» **Instructions for the task**
Produce word for word the lines of the data below running from the one that has "- Open file: $" to the one that has "- $ sudo apt-get", inclusive, and no others.

Start of Available records

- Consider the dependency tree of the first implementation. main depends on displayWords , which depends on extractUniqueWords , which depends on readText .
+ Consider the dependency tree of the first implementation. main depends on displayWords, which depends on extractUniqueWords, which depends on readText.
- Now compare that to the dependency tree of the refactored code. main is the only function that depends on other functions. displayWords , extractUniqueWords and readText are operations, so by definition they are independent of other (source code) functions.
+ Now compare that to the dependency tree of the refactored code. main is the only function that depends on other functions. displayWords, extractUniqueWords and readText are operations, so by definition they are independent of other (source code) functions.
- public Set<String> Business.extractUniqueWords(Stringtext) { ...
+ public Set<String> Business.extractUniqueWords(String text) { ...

End of Available records
Start of Available records

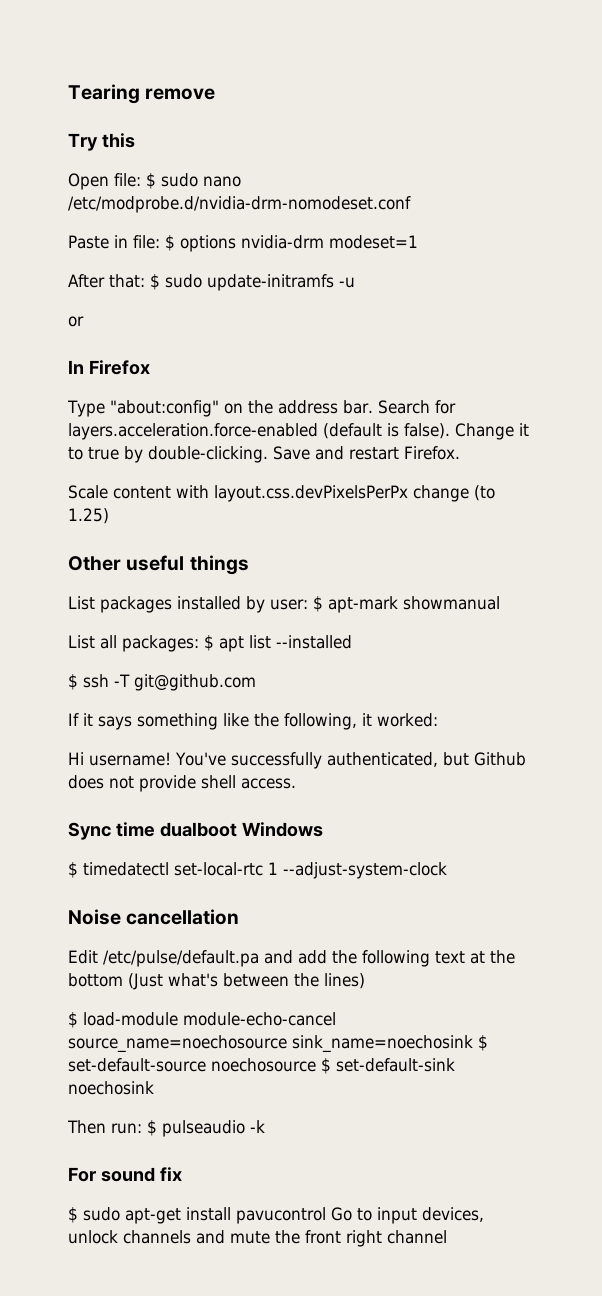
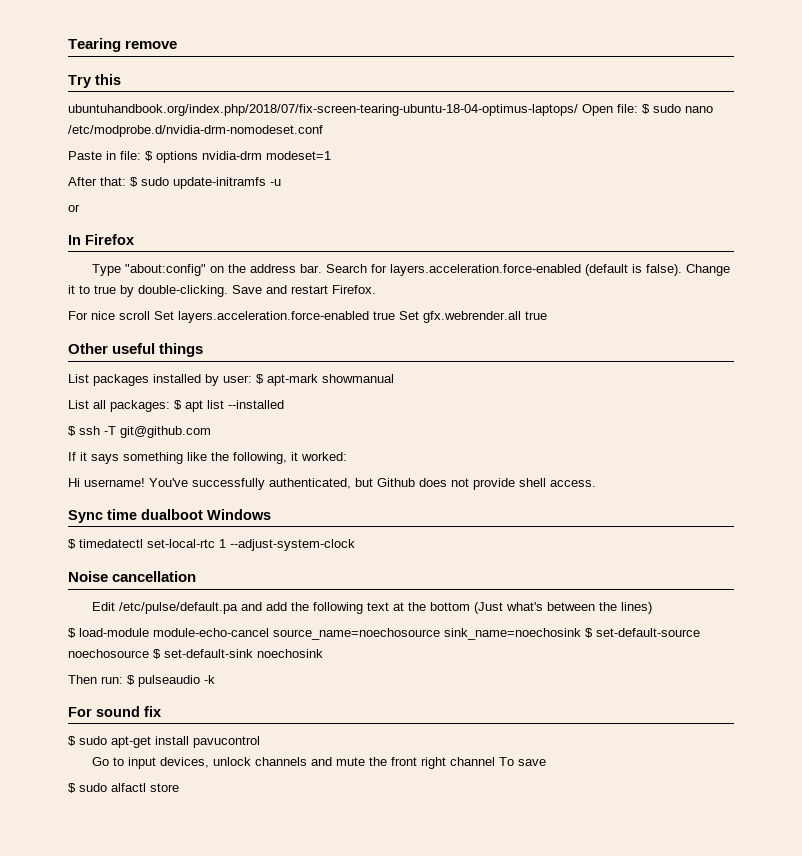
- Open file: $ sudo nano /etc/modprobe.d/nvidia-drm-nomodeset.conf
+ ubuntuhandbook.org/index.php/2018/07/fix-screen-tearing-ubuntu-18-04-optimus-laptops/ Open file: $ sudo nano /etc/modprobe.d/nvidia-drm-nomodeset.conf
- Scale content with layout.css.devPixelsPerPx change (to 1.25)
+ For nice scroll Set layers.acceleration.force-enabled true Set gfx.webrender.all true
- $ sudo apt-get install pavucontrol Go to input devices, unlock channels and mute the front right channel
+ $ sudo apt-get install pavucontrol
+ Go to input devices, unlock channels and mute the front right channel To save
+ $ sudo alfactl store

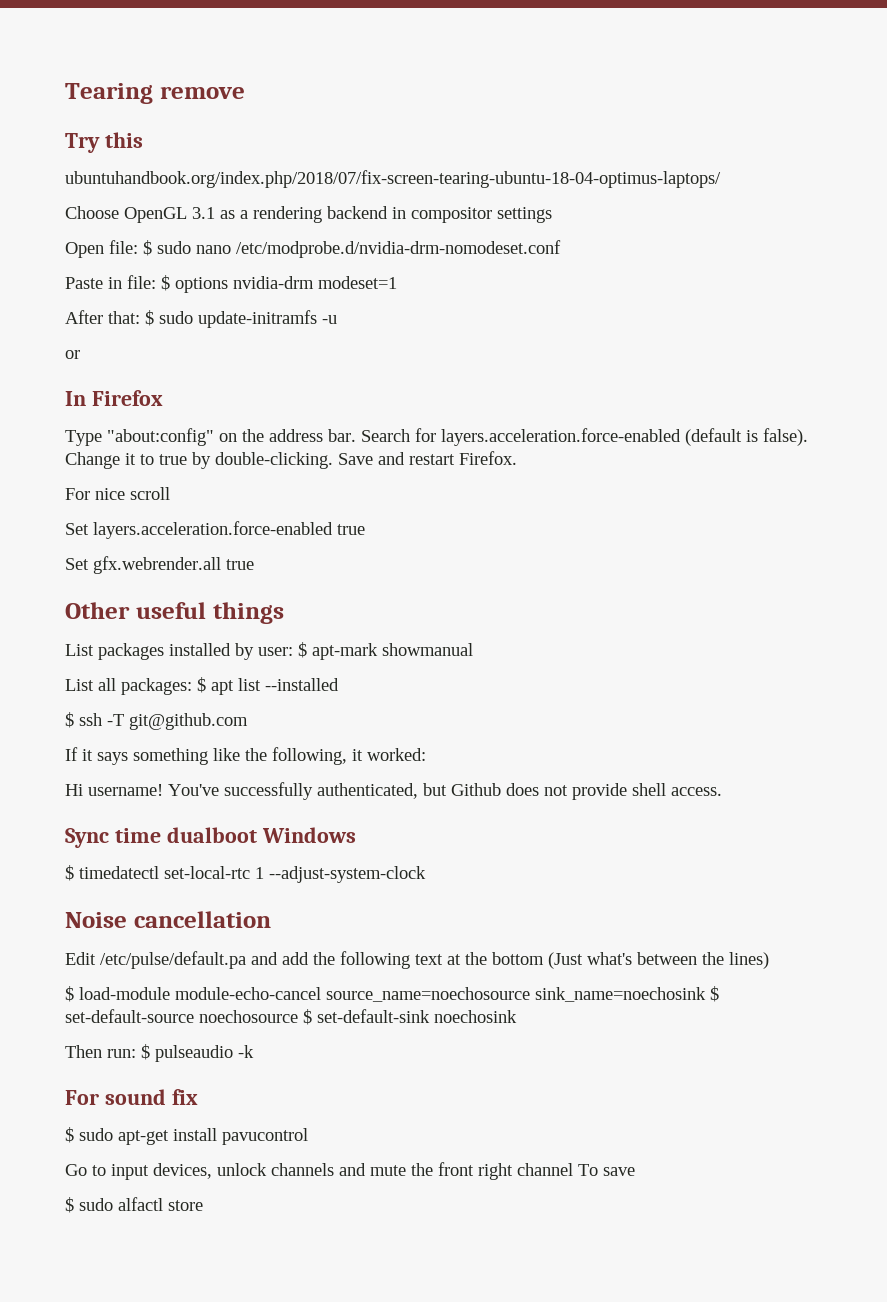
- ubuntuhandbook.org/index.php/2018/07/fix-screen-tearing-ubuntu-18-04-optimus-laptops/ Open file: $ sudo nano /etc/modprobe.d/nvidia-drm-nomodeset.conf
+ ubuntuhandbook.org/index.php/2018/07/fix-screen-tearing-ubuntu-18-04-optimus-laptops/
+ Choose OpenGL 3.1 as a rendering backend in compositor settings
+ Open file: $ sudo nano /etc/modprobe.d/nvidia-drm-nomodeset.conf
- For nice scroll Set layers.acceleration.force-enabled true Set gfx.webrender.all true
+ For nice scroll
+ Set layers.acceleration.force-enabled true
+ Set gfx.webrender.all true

End of Available records
Start of Available records

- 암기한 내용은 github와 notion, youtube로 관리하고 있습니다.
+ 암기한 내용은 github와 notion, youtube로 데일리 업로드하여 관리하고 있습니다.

End of Available records

» **Exercise answer**
- Open file: $ sudo nano /etc/modprobe.d/nvidia-drm-nomodeset.conf
+ ubuntuhandbook.org/index.php/2018/07/fix-screen-tearing-ubuntu-18-04-optimus-laptops/ Open file: $ sudo nano /etc/modprobe.d/nvidia-drm-nomodeset.conf
- Scale content with layout.css.devPixelsPerPx change (to 1.25)
+ For nice scroll Set layers.acceleration.force-enabled true Set gfx.webrender.all true
- $ sudo apt-get install pavucontrol Go to input devices, unlock channels and mute the front right channel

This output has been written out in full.